Criminal Macabre: The Iron Spirit
Story by Steve Niles
Art and Lettering by Scott Morse
Edited by Scott Allie and Daniel Chabon
Dark Horse Comics
Release Date: September 12, 2012
Cover Price: $19.99
Writer Steve Niles may have had greater success with works like 30 Days of Night, but it’s the embittered hunter of the supernatural demons, Cal McDonald, that is his iconic character and the one Niles has continually returned to for 22 years. And, after all this time, it seems as though Cal is having a bit of an existential crisis with his current predicament.

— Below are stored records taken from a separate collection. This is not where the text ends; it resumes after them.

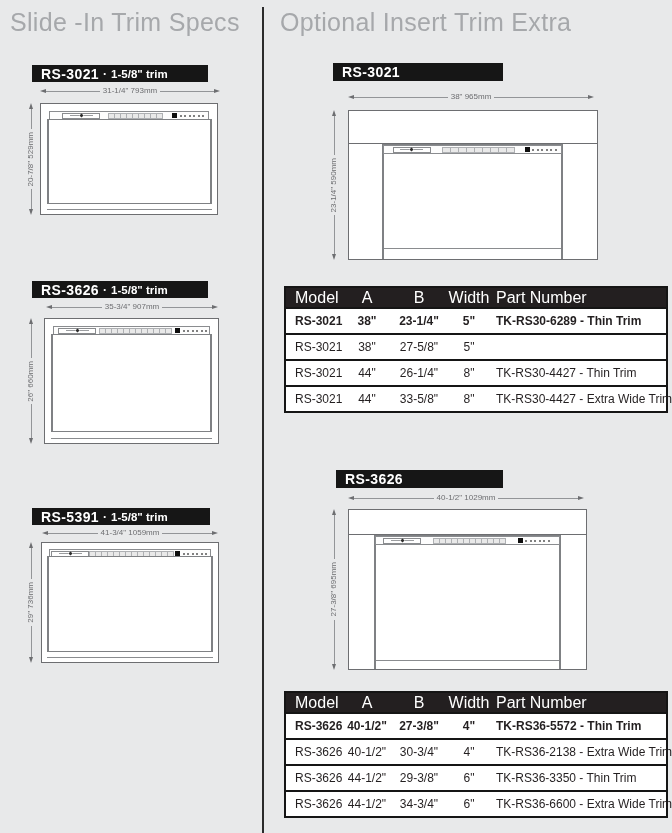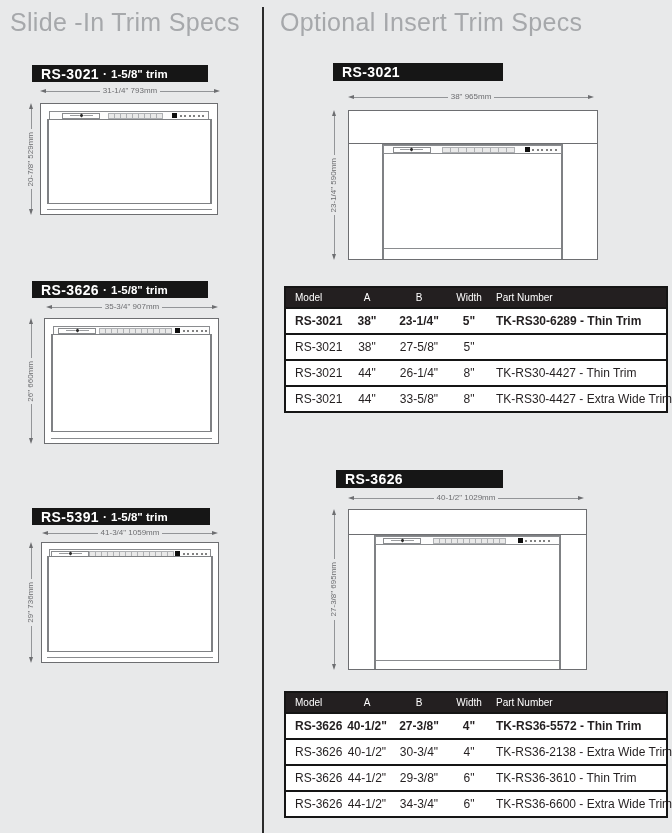"Optional Insert Trim Specs" div.colhead { text: Specs -> Extra }
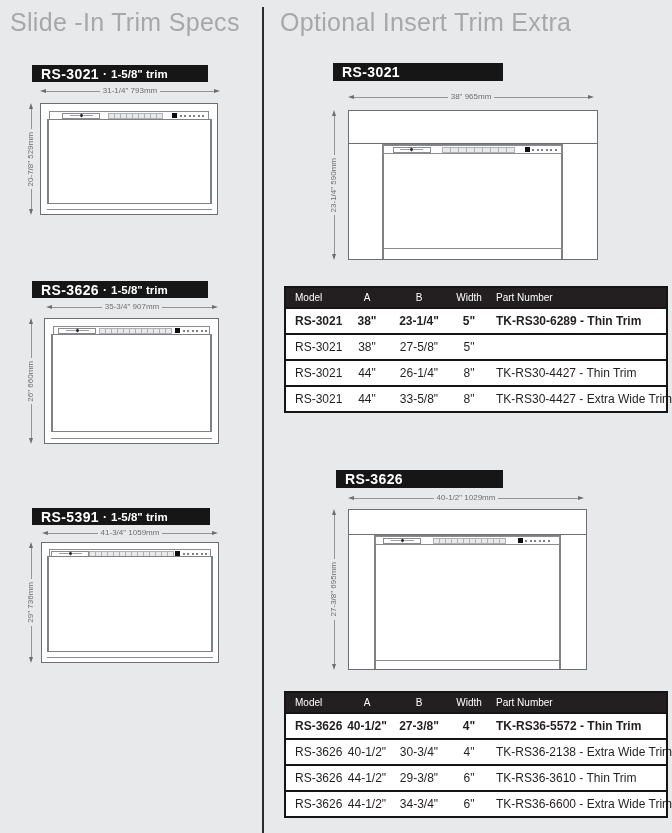"Model" .thead { font-size: 10px -> 16px }
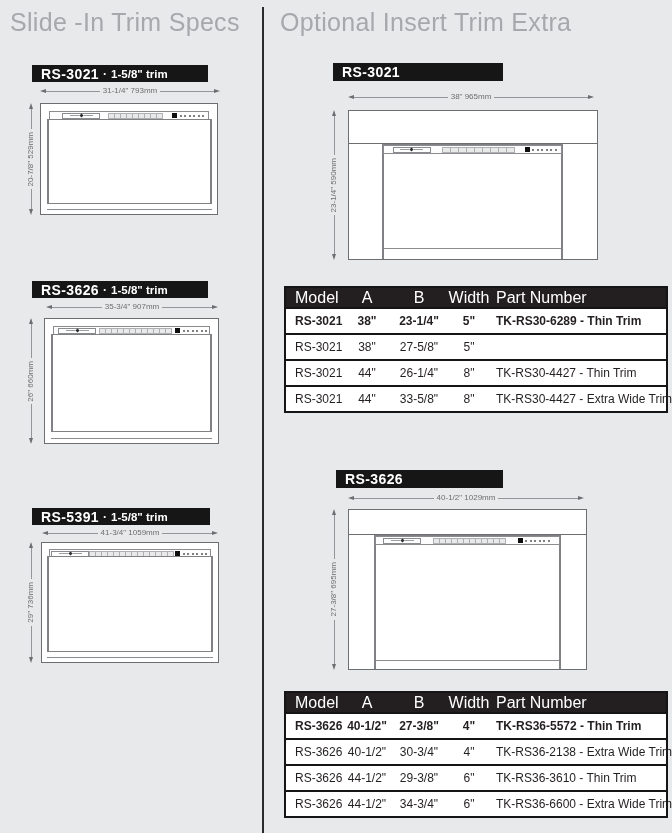"TK-RS36-3610 - Thin Trim" span.tcp { text: TK-RS36-3610 -> TK-RS36-3350 }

Criminal Macabre: The Iron Spirit takes a little excursion from the main narrative of the series – the war between man and seemingly every supernatural monster ever dreamed – to do a one-shot detective story. When the book opens, Cal is trying to come to grips with his recent… undeath. The bad is that he can’t sleep, he has no blood, and his hands are kind of cold and clammy; the good is he can still drink and smoke (and do both without the adverse health effects, I assume, so: bonus?) and has picked up the ability to sense other members of the undead. I’m sure Niles will explore it further, but whatever rules he has for the undead, the message seems to be that there is no relief from life in undeath. Or, as Cal put it: “I seemed pretty much like myself, just dead and tooling around like before.” The mechanics of being undead are perhaps the most interesting thing about this comic, and I don’t mean that as a backhanded insult. It’s the kind of thing that keeps Cal compelling beyond the mysteries he’s trying to solve.